Pero sobre todo, merece la pena por que su puesta en escena es simplemente soberbia. Hazanevicious es capaz de jugar con el espectador, sorprenderle en cada escena con un nuevo giro, impresionarlo con un nuevo descubrimiento, y alumbrarle para que no se pierda en el devenir de la narración. Y es que el director parisino, lo mismo nos muestra un ejercicio de cine geométrico con unas escaleras, como un ensayo de planos en un escenario, igual centra la escena sobre un inconmensurable John Goodman, que es capaz de lanzar una secuencia de varios minutos en la que sólo se ven pies, y todo ello, sin que la película adolezca de la falta de ritmo tan típica del cine experimental.

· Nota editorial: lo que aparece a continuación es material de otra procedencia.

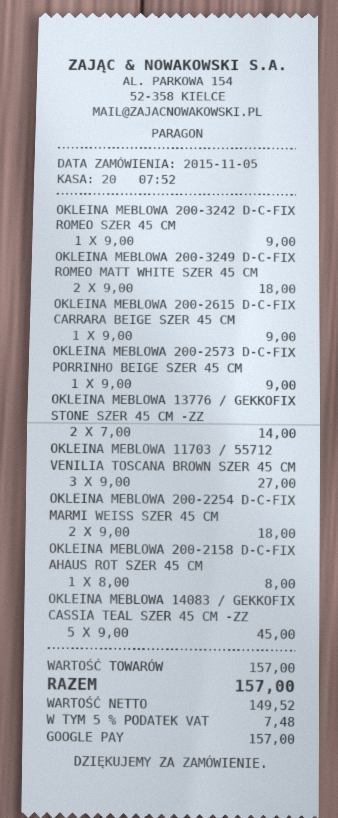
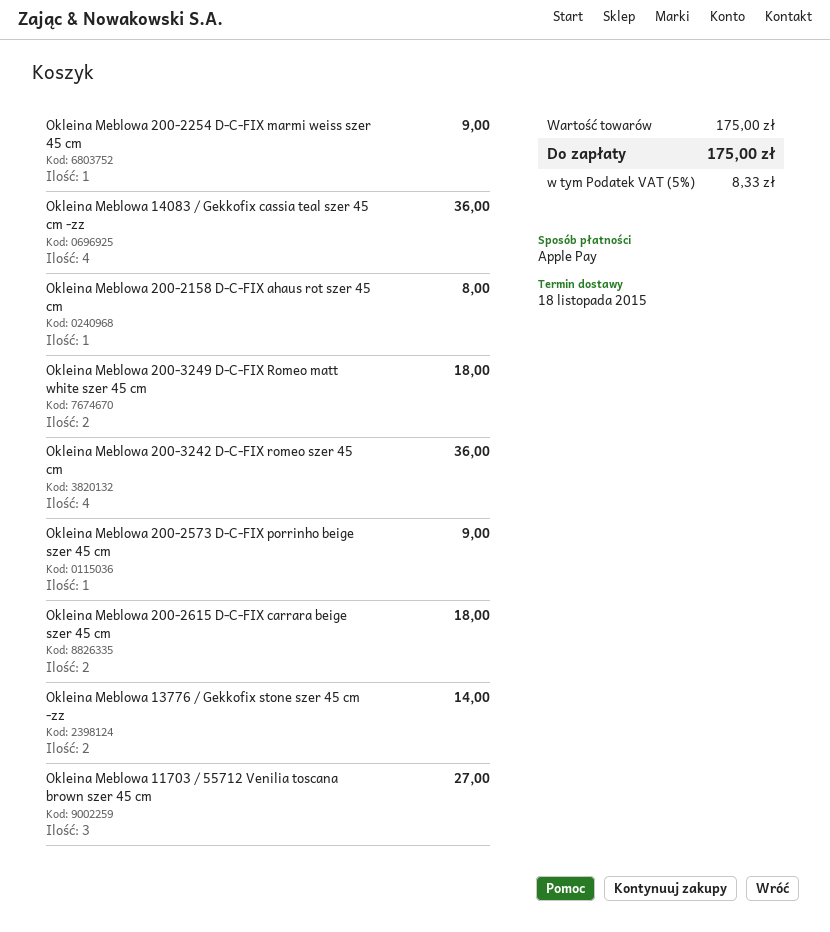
payment method: Google Pay -> Apple Pay
OKLEINA MEBLOWA 200-3242 D-C-FIX ROMEO SZER 45 CM: 1 for 9.00 -> 4 for 36.00
OKLEINA MEBLOWA 200-2615 D-C-FIX CARRARA BEIGE SZER 45 CM: 1 for 9.00 -> 2 for 18.00
OKLEINA MEBLOWA 200-2254 D-C-FIX MARMI WEISS SZER 45 CM: 2 for 18.00 -> 1 for 9.00
OKLEINA MEBLOWA 14083 / GEKKOFIX CASSIA TEAL SZER 45 CM -ZZ: 5 for 45.00 -> 4 for 36.00
subtotal: 157.00 -> 175.00
tax: 5% = 7.48 -> 5% = 8.33
total: 157.00 -> 175.00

Más bien al contrario, los cien minutos que dura el metraje, pueden llegar a parecer cortos, pero tienen una duración adecuada. Más podría hacer caer a la película en la monotonía. Sin embargo, esa hora y veinte, se antoja un juego de emociones y sombras, de dichas y desdichas mientras acompañamos a George Valentin (y aquí hay quien ha visto un sentido homenaje a Rodolfo Valentino, el galán por excelencia del cine mundo) interpretado por Jean Dujardin.

Mención aparte merece la labor del actor francés, un desconocido hasta la fecha fuera de sus fronteras, pero que se destapa con una actuación que roza lo perfecto, bien acompañado de Bérénice Bejo, esposa en la vida real de Hazanavicious que junto con el anteriormente mencionado John Goodman y algunos secundarios de lujo (James Cromwell, Penelope Ann Miller) completan un elenco que se mueve con agilidad en sus papeles.

Una grandísima película, que (no nos cansamos de advertirlo) perderá muchísimo en formato televisivo, y que debe de volver a despertarnos el amor por el cine convertido en arte, y el arte convertido en amor, cerrando un círculo mágico de emoción y vida a mayor gloria del renaciente cine francés.